As some have likely noticed, there has been a renewed discussion lately on the relative merits of corporate diversification. The topic has been tossed around from time to time, with some arguing that diversified sources of revenue provide a certain margin of safety while others contend that simplicity is the best approach. Tom Gardner, the latest person to chime in on the subject, recently made a compelling case that one of the principal common denominators of Hidden Gems is a laserlike focus on developing a single competitive advantage.

I suspect that former Charles Schwab (NYSE:SCH) chief David Pottruck has a few thoughts on the topic after being forced from his job for steering the discount brokerage pioneer into costly new ventures that were roundly criticized. Yet it is precisely diversification into salty snacks and noncarbonated beverages that has given Pepsi (NYSE:PEP) the edge over Coca-Cola (NYSE:KO) lately.

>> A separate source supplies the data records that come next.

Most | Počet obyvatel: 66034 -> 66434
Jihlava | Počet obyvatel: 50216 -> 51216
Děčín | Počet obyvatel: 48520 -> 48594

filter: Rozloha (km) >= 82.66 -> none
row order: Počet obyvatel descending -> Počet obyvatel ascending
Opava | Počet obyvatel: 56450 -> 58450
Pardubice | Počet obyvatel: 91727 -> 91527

As with many things, the truth probably lies somewhere in the middle. After all, while some companies such as Starbucks (NASDAQ:SBUX) and McDonald's (NYSE:MCD) have built an empire on a single concept, others such as General Electric (NYSE:GE) have thrived by offering disparate products ranging from diagnostic imaging equipment to jet engines in 11 distinct business segments. Though, of course, companies the size of GE are quite a bit larger and have more resources than those that lie in the small-cap fields where Hidden Gems are mined.

Yesterday, Citigroup (NYSE:C), the nation's largest financial institution, reported third-quarter results that -- for better or worse -- are derived from a broad range of products and services. By broad, I mean both retail and institutional customers, consumer banking, commercial banking, and investment banking. By broad, I mean investment management and comprehensive financial planning through Smith Barney and a complete suite of insurance products through Travelers. I mean mortgage operations, trust & fiduciary services, pension administration, consumer loans, debt and equity trading, asset management, and credit cards. I mean more than $1.4 trillion in assets, with 200 million global customer relationships in more than 100 countries.

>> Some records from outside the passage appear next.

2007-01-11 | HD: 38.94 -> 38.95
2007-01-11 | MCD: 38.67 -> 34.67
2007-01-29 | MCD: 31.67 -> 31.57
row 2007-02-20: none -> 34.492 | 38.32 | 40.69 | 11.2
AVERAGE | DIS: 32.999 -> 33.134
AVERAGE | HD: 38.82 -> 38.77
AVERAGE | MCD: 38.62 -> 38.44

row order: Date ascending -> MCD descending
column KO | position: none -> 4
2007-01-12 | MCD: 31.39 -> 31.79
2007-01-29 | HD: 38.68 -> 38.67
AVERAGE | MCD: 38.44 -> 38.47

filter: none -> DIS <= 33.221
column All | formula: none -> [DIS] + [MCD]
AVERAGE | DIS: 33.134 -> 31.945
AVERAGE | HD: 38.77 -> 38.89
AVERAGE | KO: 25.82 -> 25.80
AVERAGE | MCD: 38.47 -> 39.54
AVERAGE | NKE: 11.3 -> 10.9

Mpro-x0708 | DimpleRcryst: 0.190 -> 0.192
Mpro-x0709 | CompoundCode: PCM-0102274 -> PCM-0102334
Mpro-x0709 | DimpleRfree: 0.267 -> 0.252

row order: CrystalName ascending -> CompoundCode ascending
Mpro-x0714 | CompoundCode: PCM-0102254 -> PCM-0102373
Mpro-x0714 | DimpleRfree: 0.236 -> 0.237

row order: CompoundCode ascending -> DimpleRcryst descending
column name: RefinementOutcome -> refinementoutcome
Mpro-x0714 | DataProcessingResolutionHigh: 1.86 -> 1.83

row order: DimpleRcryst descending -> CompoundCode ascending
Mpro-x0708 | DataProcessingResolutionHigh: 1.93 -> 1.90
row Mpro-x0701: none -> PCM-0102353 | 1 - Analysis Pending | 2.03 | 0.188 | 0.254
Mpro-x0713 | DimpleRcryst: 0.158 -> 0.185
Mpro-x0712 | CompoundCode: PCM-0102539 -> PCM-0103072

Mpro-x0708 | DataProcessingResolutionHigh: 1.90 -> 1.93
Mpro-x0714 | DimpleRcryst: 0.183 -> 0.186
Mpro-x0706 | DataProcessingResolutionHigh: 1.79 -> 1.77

The sum total of all these operations was a 13% improvement in quarterly earnings to $5.31 billion, ($1.02), record results that CEO Charles Prince said "demonstrate the benefits of our diversified business platform." As with Bank of America, consumer banking drove most of the growth, offsetting relatively weak investment banking activity. Consumer-business net income rose 23% to $3.07 billion, driven by gains of 35% in consumer finance, 29% in credit cards, and 15% in retail banking. Credit card income of $1.2 billion benefited from the recent acquisitions of Sears' and Home Depot's credit portfolios.

Other segments saw mixed results. Corporate and investment banking revenues inched up only 1% to $4.78 billion, as declines of 12% in fixed income revenues and 14% in equity revenues kept the capital markets unit in check. Private client services was also disappointing as net income fell 5% on a 12% drop in transaction-based commission revenues. Recurring fee-based revenues rose 16%, however, and a 73% surge in life insurance and annuity income helped lift investment management revenues 38% to $502 million.

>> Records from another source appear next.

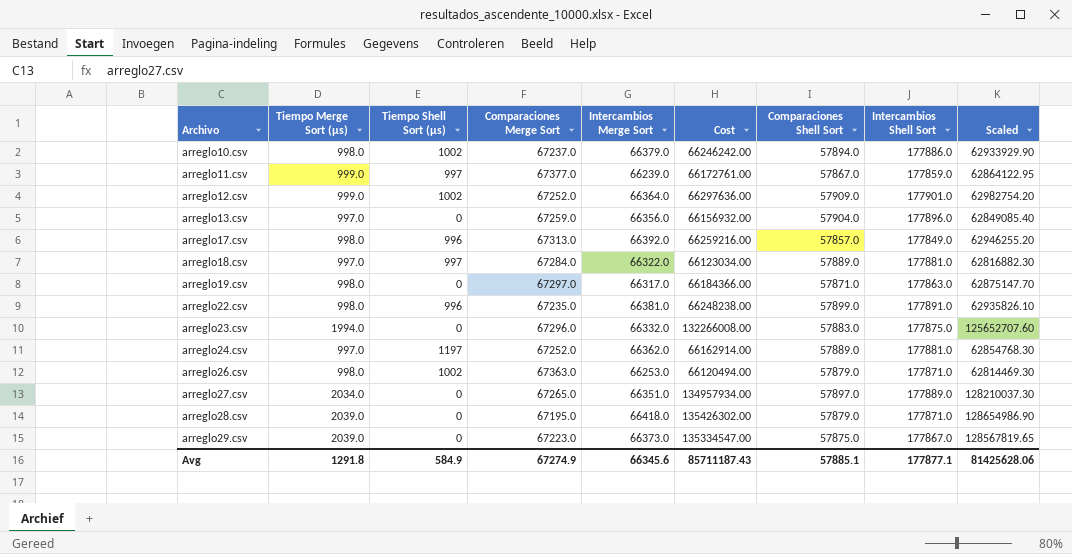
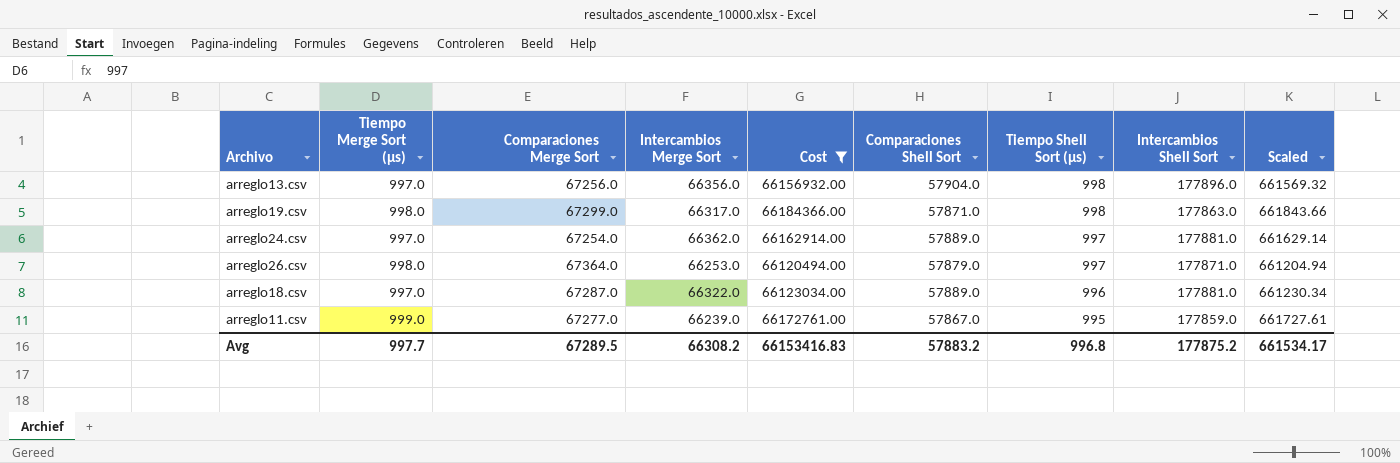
filter: none -> Cost <= 66184366.00
row order: Archivo ascending -> Tiempo Shell Sort (µs) descending
column Tiempo Shell Sort (µs) | position: 3 -> 7
column Scaled | formula: [Cost] * 0.95 -> [Cost] * 0.01
arreglo13.csv | Comparaciones Merge Sort: 67259.0 -> 67256.0
arreglo13.csv | Tiempo Shell Sort (µs): 0 -> 998
arreglo19.csv | Comparaciones Merge Sort: 67297.0 -> 67299.0
arreglo19.csv | Tiempo Shell Sort (µs): 0 -> 998
arreglo24.csv | Comparaciones Merge Sort: 67252.0 -> 67254.0
arreglo24.csv | Tiempo Shell Sort (µs): 1197 -> 997
arreglo26.csv | Comparaciones Merge Sort: 67363.0 -> 67364.0
arreglo26.csv | Tiempo Shell Sort (µs): 1002 -> 997
arreglo18.csv | Comparaciones Merge Sort: 67284.0 -> 67287.0
arreglo18.csv | Tiempo Shell Sort (µs): 997 -> 996
arreglo11.csv | Comparaciones Merge Sort: 67377.0 -> 67277.0
arreglo11.csv | Tiempo Shell Sort (µs): 997 -> 995
Avg | Tiempo Merge Sort (µs): 1291.8 -> 997.7
Avg | Comparaciones Merge Sort: 67274.9 -> 67289.5
Avg | Intercambios Merge Sort: 66345.6 -> 66308.2
Avg | Cost: 85711187.43 -> 66153416.83
Avg | Comparaciones Shell Sort: 57885.1 -> 57883.2
Avg | Tiempo Shell Sort (µs): 584.9 -> 996.8
Avg | Intercambios Shell Sort: 177877.1 -> 177875.2
Avg | Scaled: 81425628.06 -> 661534.17

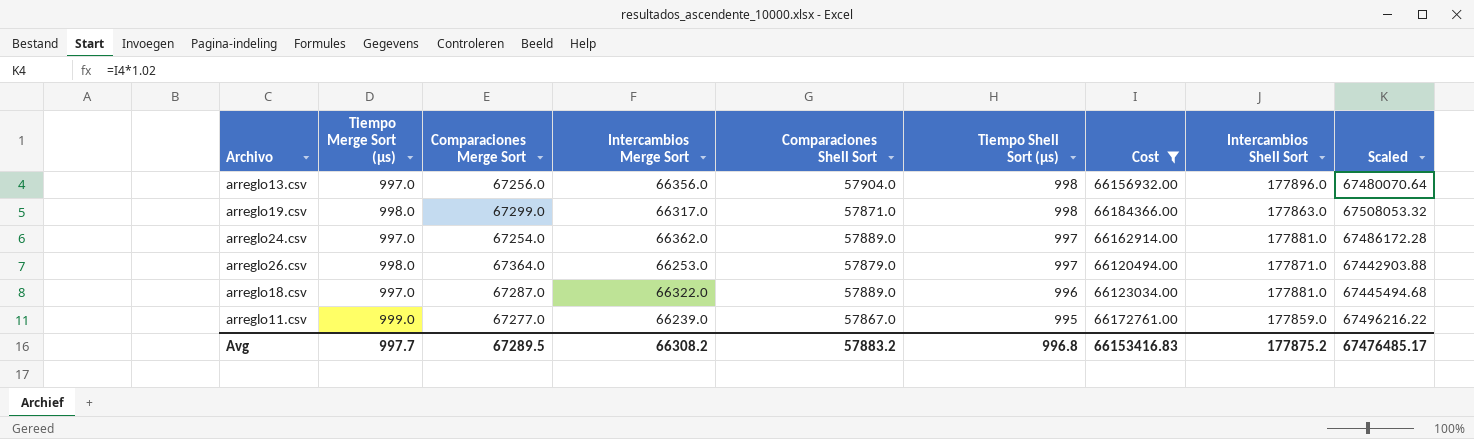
column Cost | position: 5 -> 7
column Scaled | formula: [Cost] * 0.01 -> [Cost] * 1.02
Avg | Scaled: 661534.17 -> 67476485.17

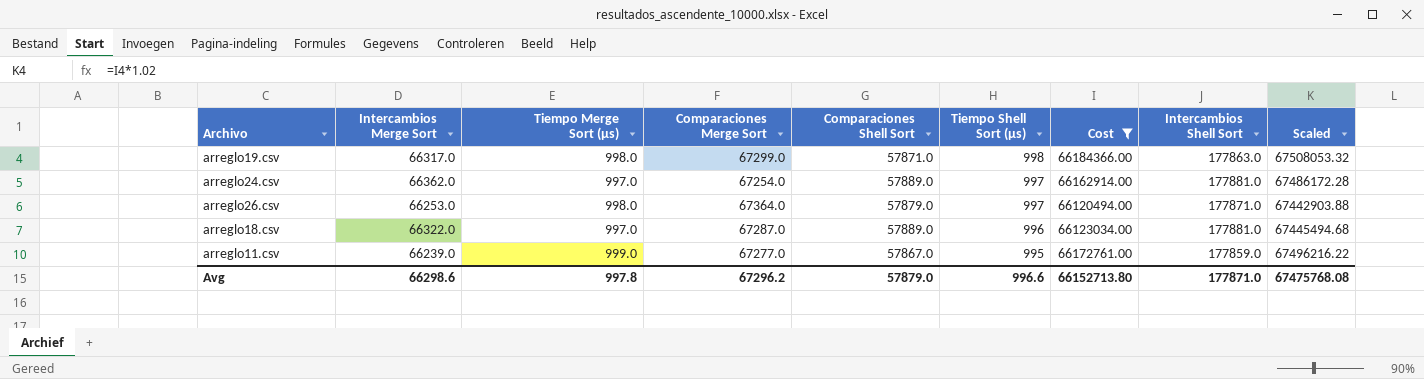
column Intercambios Merge Sort | position: 4 -> 2
row arreglo13.csv: 997.0 | 67256.0 | 66356.0 | 57904.0 | 998 | 66156932.00 | 177896.0 | 67480070.64 -> none
Avg | Intercambios Merge Sort: 66308.2 -> 66298.6
Avg | Tiempo Merge Sort (µs): 997.7 -> 997.8
Avg | Comparaciones Merge Sort: 67289.5 -> 67296.2
Avg | Comparaciones Shell Sort: 57883.2 -> 57879.0
Avg | Tiempo Shell Sort (µs): 996.8 -> 996.6
Avg | Cost: 66153416.83 -> 66152713.80
Avg | Intercambios Shell Sort: 177875.2 -> 177871.0
Avg | Scaled: 67476485.17 -> 67475768.08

Citigroup has taken some criticism for weak top-line growth of 6% to $20.5 billion, an 8% sequential drop and substantially below estimates. Earnings quality was also questioned, as part of the gain stemmed from the decision to free up about $700 million of commercial and consumer loan reserves that were previously set aside for credit losses. Furthermore, the Dow Jones component has been tainted by scandals in Europe and Japan. However, for investors who prefer blue-chip companies that dominate their market, are improving ROE (up to 21%) and trade at reasonable valuations (forward P/E in the single digits), Citigroup fits the description.

Fool contributor Nathan Slaughter owns none of the companies mentioned.